I'd like the entries reproduced exactly, with all pictures omitted.
○ ○ ○ ○ ○ ○ ○
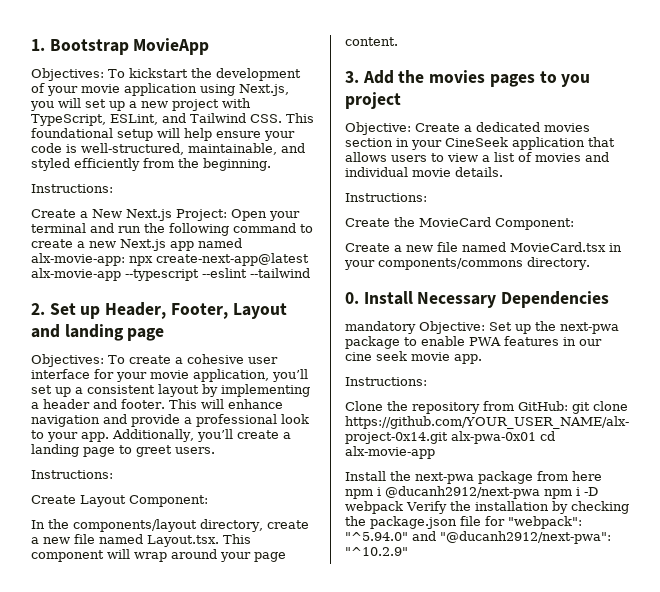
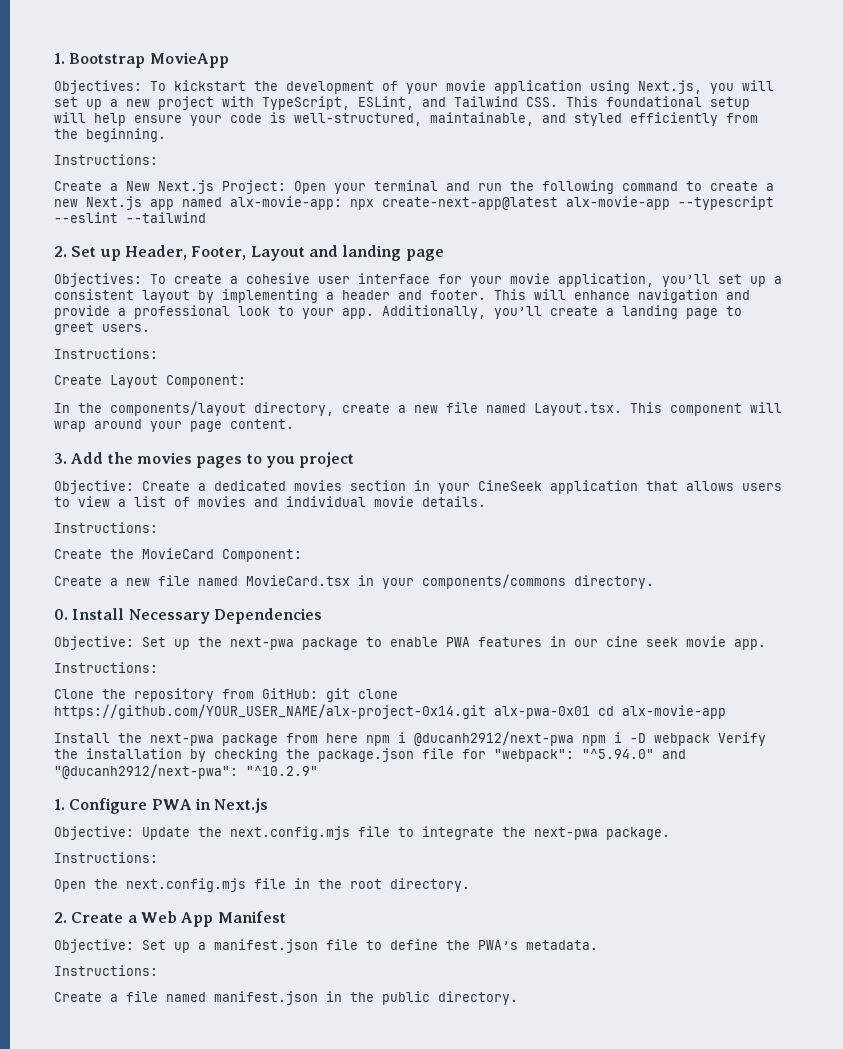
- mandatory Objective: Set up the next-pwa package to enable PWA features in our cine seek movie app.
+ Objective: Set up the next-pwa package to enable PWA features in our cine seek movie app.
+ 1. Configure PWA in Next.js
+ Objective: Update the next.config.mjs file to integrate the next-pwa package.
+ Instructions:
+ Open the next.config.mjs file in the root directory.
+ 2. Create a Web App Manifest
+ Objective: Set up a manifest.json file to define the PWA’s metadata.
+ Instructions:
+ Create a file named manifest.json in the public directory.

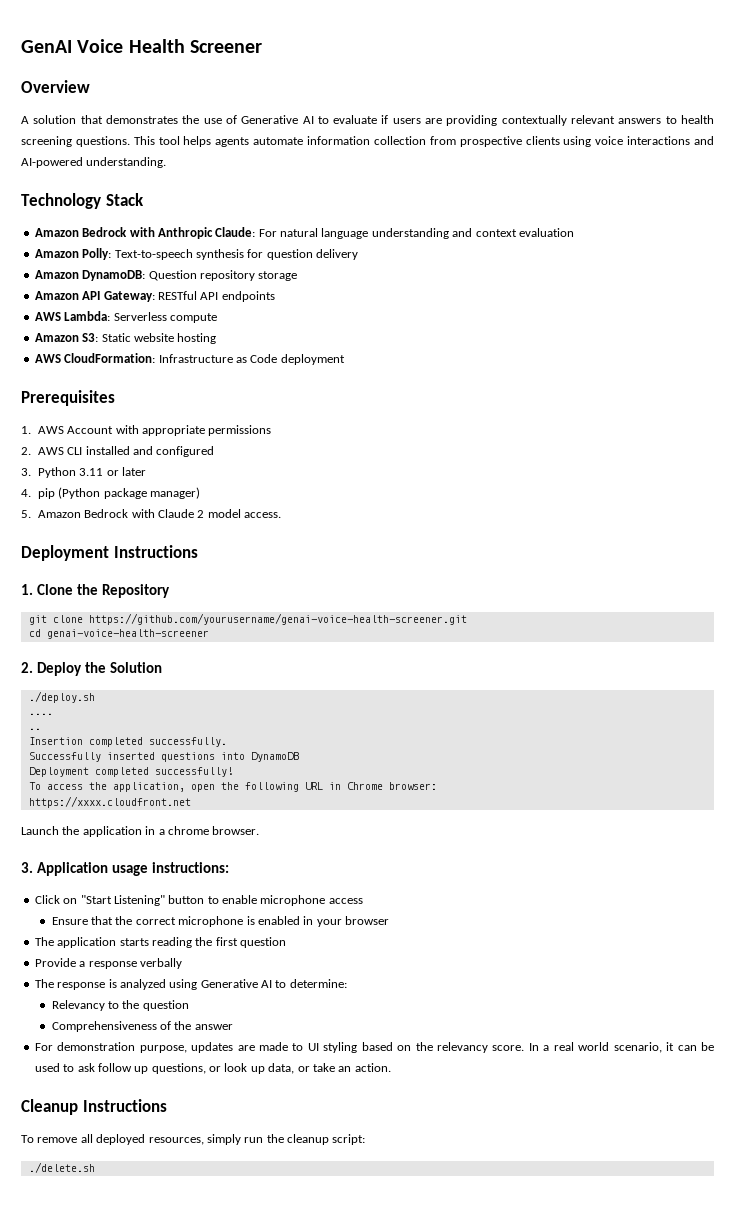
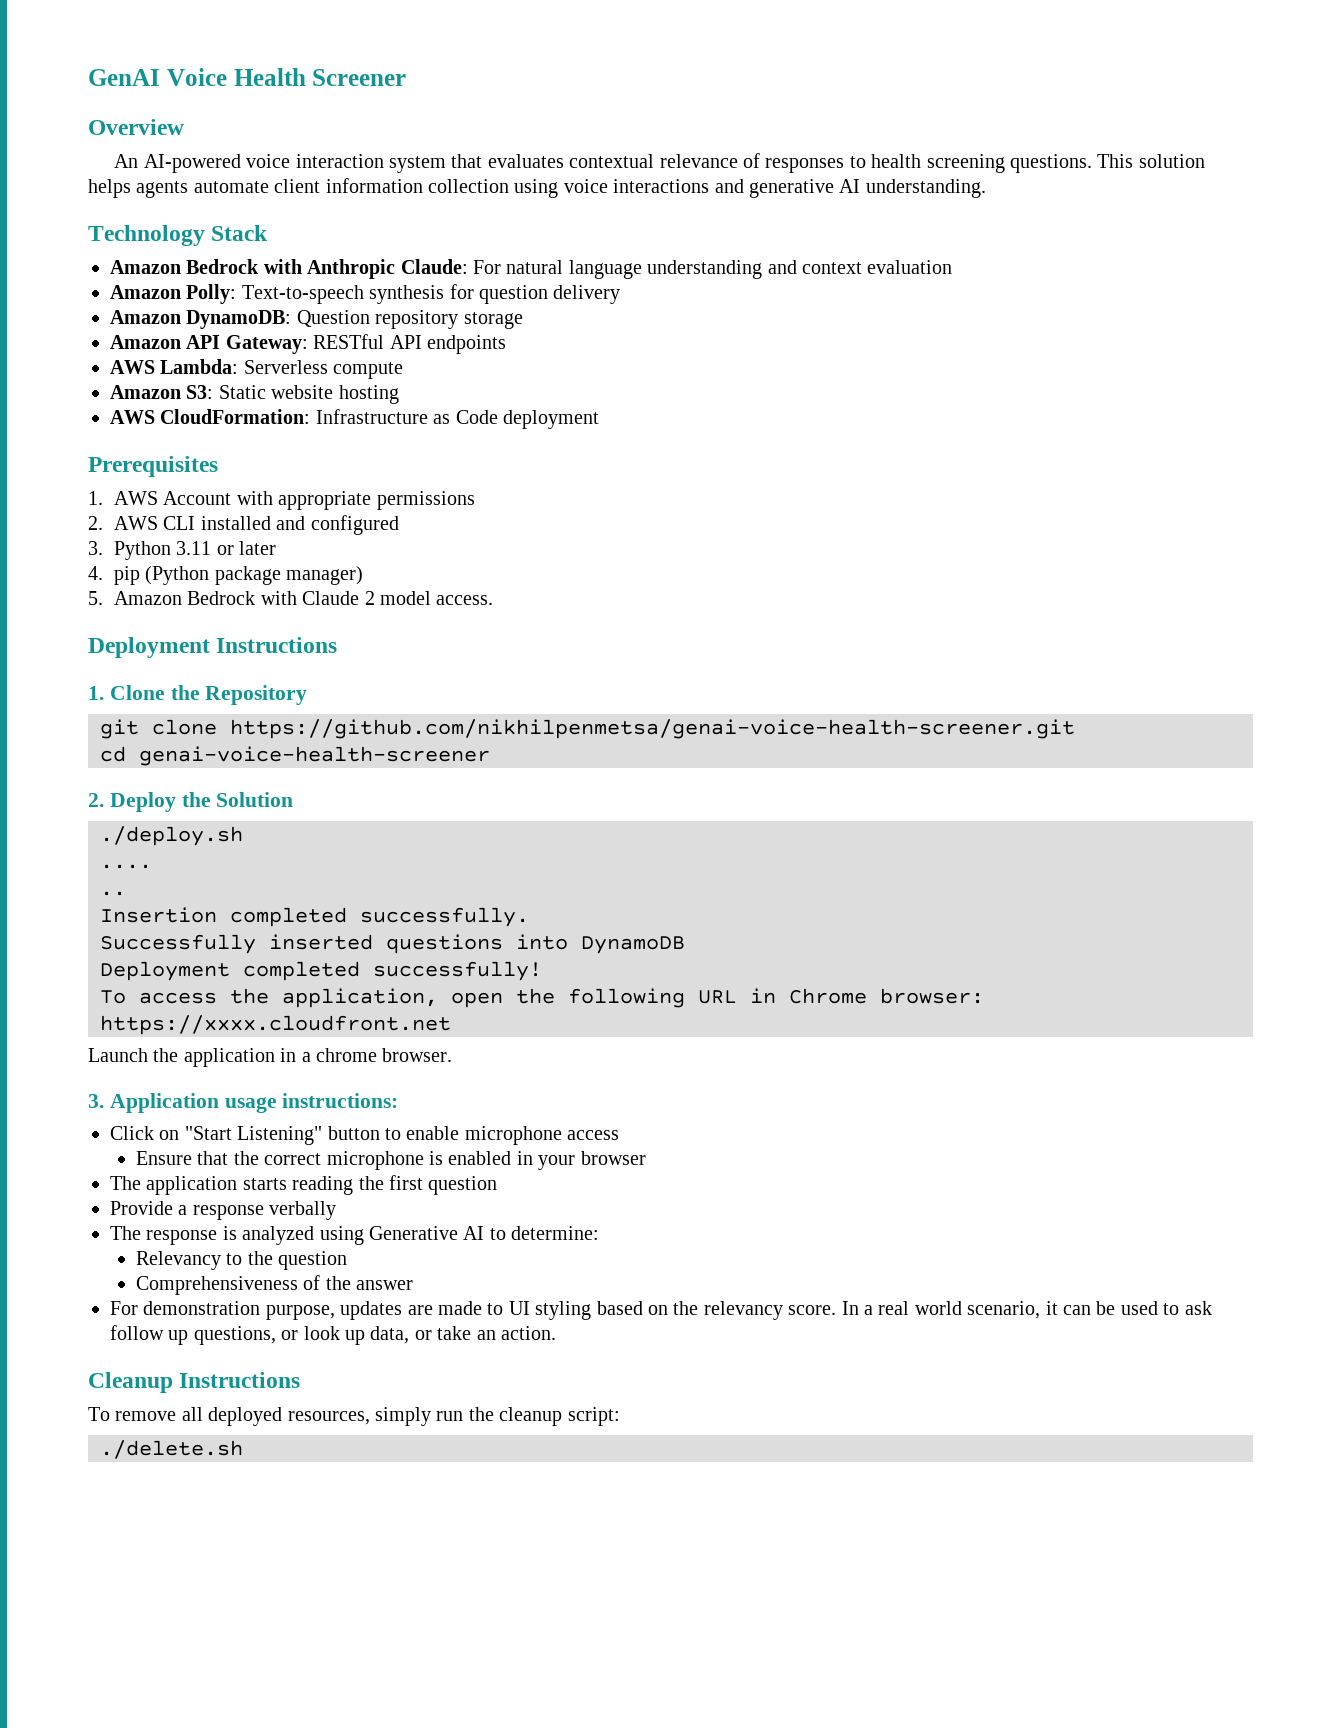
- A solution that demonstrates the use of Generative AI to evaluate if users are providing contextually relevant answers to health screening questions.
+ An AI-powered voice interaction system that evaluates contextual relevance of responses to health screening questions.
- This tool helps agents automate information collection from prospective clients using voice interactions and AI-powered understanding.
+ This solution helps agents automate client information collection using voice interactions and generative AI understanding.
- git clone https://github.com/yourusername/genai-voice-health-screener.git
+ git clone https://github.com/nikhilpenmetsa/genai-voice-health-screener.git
○ ○ ○ ○ ○ ○ ○
PROBLEM SOLUTION -
- mandatory Objective: Set up the next-pwa package to enable PWA features in our cine seek movie app.
+ Objective: Set up the next-pwa package to enable PWA features in our cine seek movie app.
+ 1. Configure PWA in Next.js
+ Objective: Update the next.config.mjs file to integrate the next-pwa package.
+ Instructions:
+ Open the next.config.mjs file in the root directory.
+ 2. Create a Web App Manifest
+ Objective: Set up a manifest.json file to define the PWA’s metadata.
+ Instructions:
+ Create a file named manifest.json in the public directory.

- A solution that demonstrates the use of Generative AI to evaluate if users are providing contextually relevant answers to health screening questions.
+ An AI-powered voice interaction system that evaluates contextual relevance of responses to health screening questions.
- This tool helps agents automate information collection from prospective clients using voice interactions and AI-powered understanding.
+ This solution helps agents automate client information collection using voice interactions and generative AI understanding.
- git clone https://github.com/yourusername/genai-voice-health-screener.git
+ git clone https://github.com/nikhilpenmetsa/genai-voice-health-screener.git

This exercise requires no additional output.